Try it —
Check each line of the records below and collect those holding "Janus".

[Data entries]
BEGIN

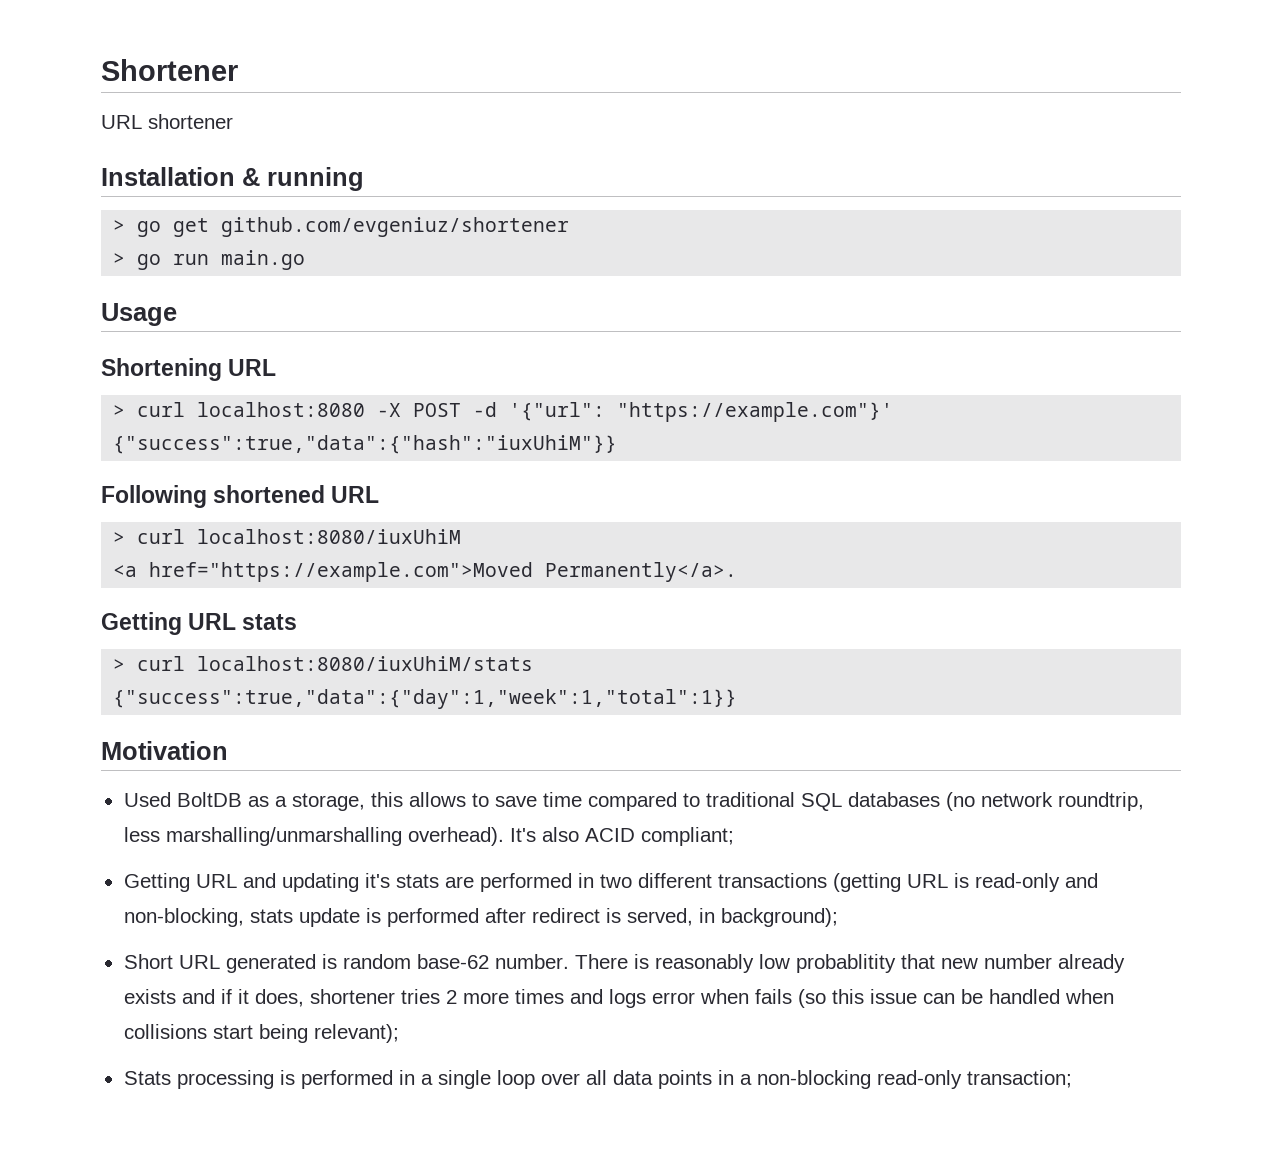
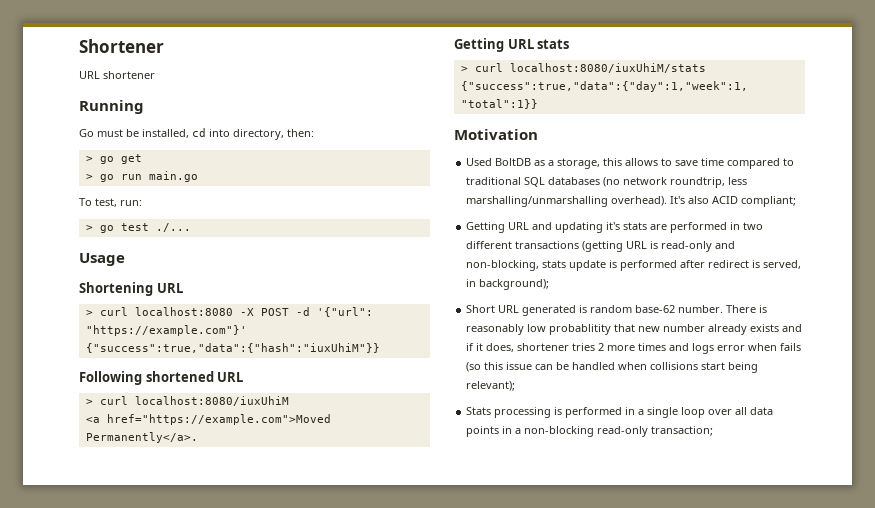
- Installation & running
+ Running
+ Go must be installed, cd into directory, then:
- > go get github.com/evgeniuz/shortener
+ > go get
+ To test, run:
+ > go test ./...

END
BEGIN

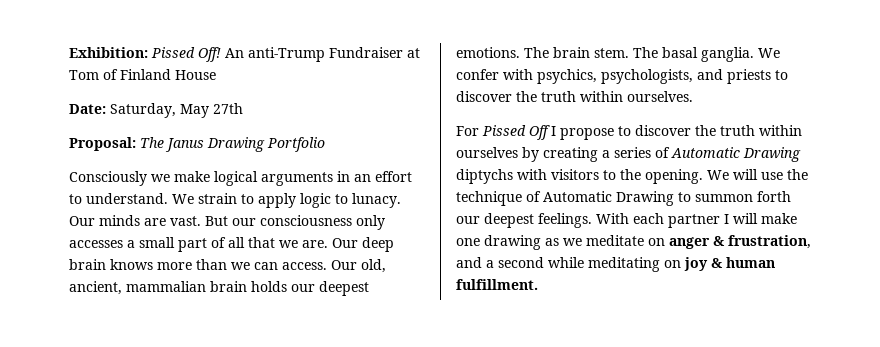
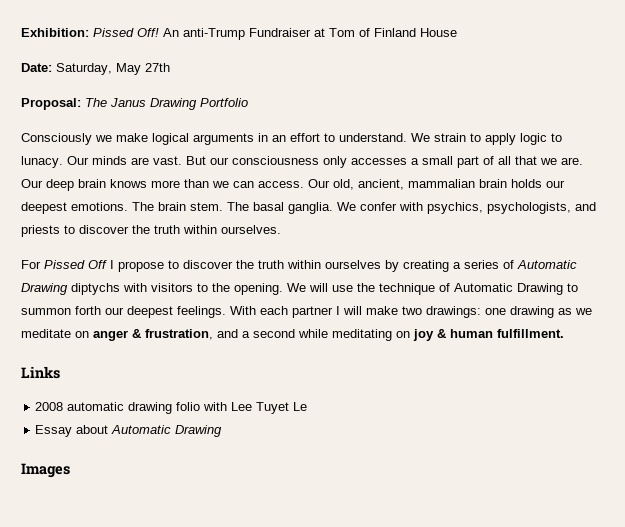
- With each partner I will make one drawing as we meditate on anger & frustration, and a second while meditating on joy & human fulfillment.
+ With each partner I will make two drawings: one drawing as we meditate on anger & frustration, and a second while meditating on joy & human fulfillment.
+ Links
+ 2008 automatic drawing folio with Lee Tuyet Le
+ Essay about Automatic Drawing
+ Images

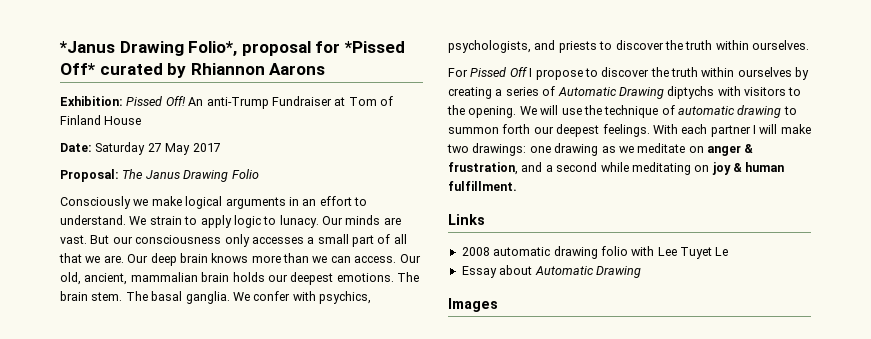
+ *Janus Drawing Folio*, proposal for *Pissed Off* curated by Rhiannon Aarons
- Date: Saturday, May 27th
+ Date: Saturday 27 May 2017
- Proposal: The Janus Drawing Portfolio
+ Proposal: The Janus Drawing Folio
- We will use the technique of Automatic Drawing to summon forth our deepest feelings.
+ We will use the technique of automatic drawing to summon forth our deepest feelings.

END

Response box —
+ *Janus Drawing Folio*, proposal for *Pissed Off* curated by Rhiannon Aarons
- Proposal: The Janus Drawing Portfolio
+ Proposal: The Janus Drawing Folio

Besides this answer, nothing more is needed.